Principalmente vengono utilizzate molecole organiche fluorescenti, in grado quindi di riemettere luce una volta illuminate. Un aspetto importante delle tecniche di osservazione che utilizziamo è che, per poter ricostruire i cambiamenti strutturali della molecola in esame, occorre raccogliere molti fotoni. Tuttavia, i marcatori hanno tipicamente un ciclo di vita molto limitato: dopo un certo tempo e un certo utilizzo, si foto-danneggiano e cessano di emettere luce. Per questo sono necessarie molecole particolari, maggiormente fotostabili. Negli anni sono quindi stati sviluppati dei marcatori molto robusti, in grado di emettere anche diverse decine di migliaia di fotoni prima di deteriorarsi. Un’ alternativa ai marcatori organici sono i marcatori inorganici, in particolare dei cristalli sotto forma di nano strutture, come i quantum dots (punti quantici). Tuttavia, non è semplice utilizzare una nano struttura di questo tipo per marcare la bio-molecola di interesse, specialmente quando questa marcatura deve avvenire all’interno di una cellula vivente. Per quanto riguarda i marcatori organici, invece, ci sono dei protocolli molto più sviluppati e inoltre sono molto meno invasivi. L’importante, in ogni caso, è che la marcatura della molecola non alteri la sua funzione.

I processi con cui vengono marcate le molecole sono chimici?

Alcuni processi sì: esistono, per esempio, le immunomarcature, che si basano sulle affinità tra il marcatore e la molecola che si vuole studiare, per cui si crea un legame chimico. Ci sono però altri metodi, che consistono nel sollecitare la cellula a esprimere essa stessa un marcatore fluorescente: in particolare, si modifica geneticamente la cellula, in modo che questa esprima una proteina fluorescente.

Voi usate un tipo di marcatura in particolare?

In questa prima fase stiamo cercando di utilizzare delle marcature organiche. Nella seconda fase, cercheremo di fare esprimere il fluoroforo alla stessa molecola di interesse. La marcatura organica, diversamente dall’immunomarcatura, permette di ottenere dei fluorofori molto più brillanti e resistenti, ma comporta lo svantaggio di doverli inserire dall’esterno. Come in ogni cosa, ci sono dei pro e dei contro.
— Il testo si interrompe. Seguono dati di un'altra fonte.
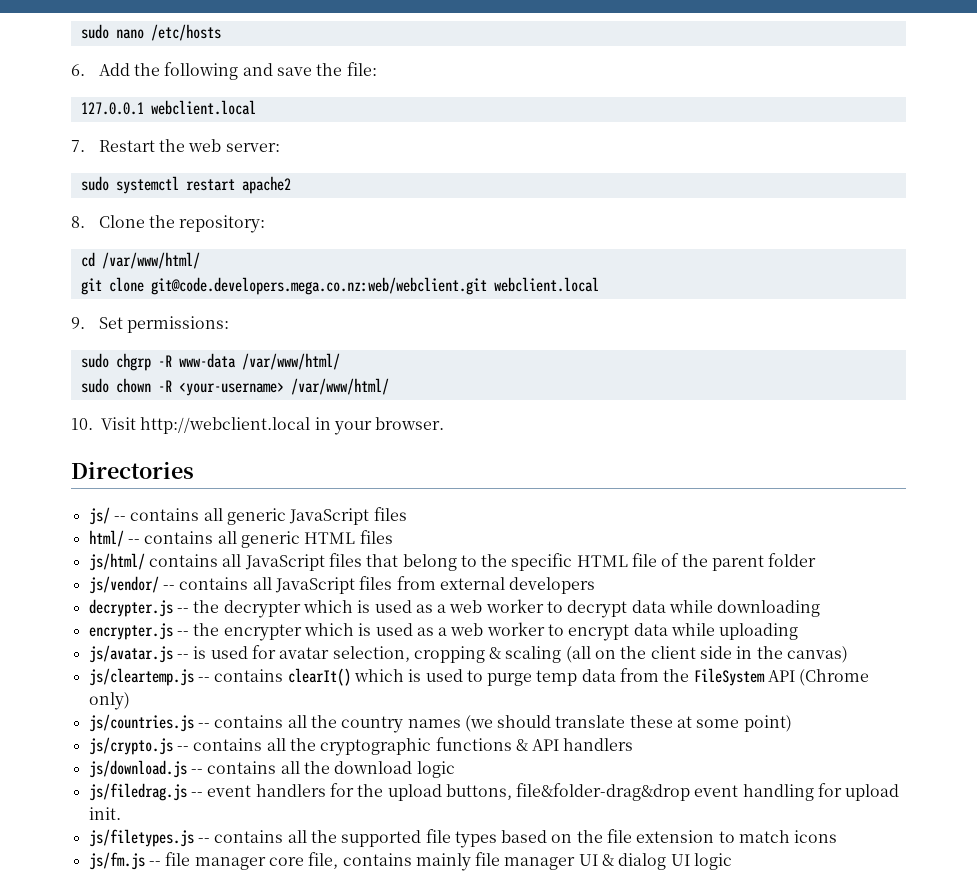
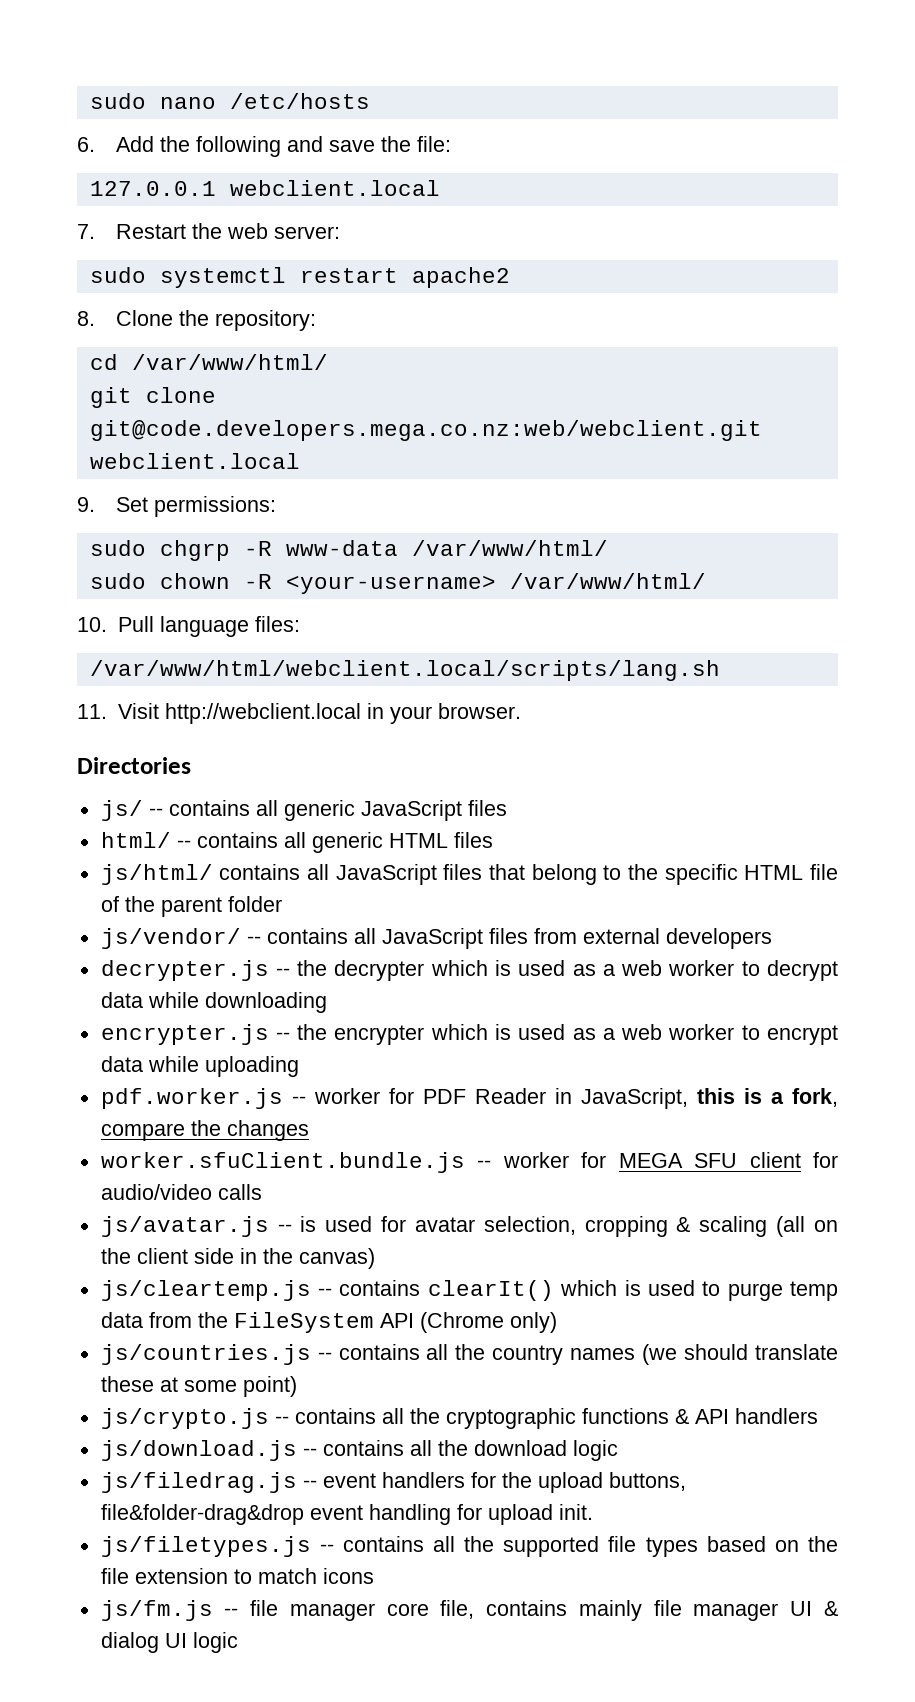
(93, 424) none -> [117,616,300,637] [89,660,720,681] [77,704,107,719] Pull language files: // /var/www/html/webclient.local/scripts/lang.sh // 11.
(799, 631) none -> [100,1088,838,1109] [100,1120,309,1141] [100,1152,838,1173] [100,1184,262,1200] // pdf.worker.js -- worker for PDF Reader in JavaScript, this is a fork, compare the changes // worker.sfuClient.bundle.js -- worker for MEGA SFU client for audio/video calls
Al momento, infatti, non abbiamo posto alcun limite sul tipo di marcatura da utilizzare, e la strumentazione che stiamo sviluppando si adatta sia ad una marcatura organica, sia all’espressione di un fluoroforo da parte della cellula.

A quali nuove applicazioni può portare questo studio?

Fondamentalmente, il nostro obiettivo è capire i meccanismi di base di tutte queste bio-molecole, anche perché quasi tutte le malattie sono dovute a un malfunzionamento di questi meccanismi o processi biomolecolari. Perciò, comprendere tali processi nel dettaglio e capire come questi vengano alterati nel momento in cui ci sia una malattia in corso, diventa fondamentale per realizzare, per esempio, dei farmaci ad hoc.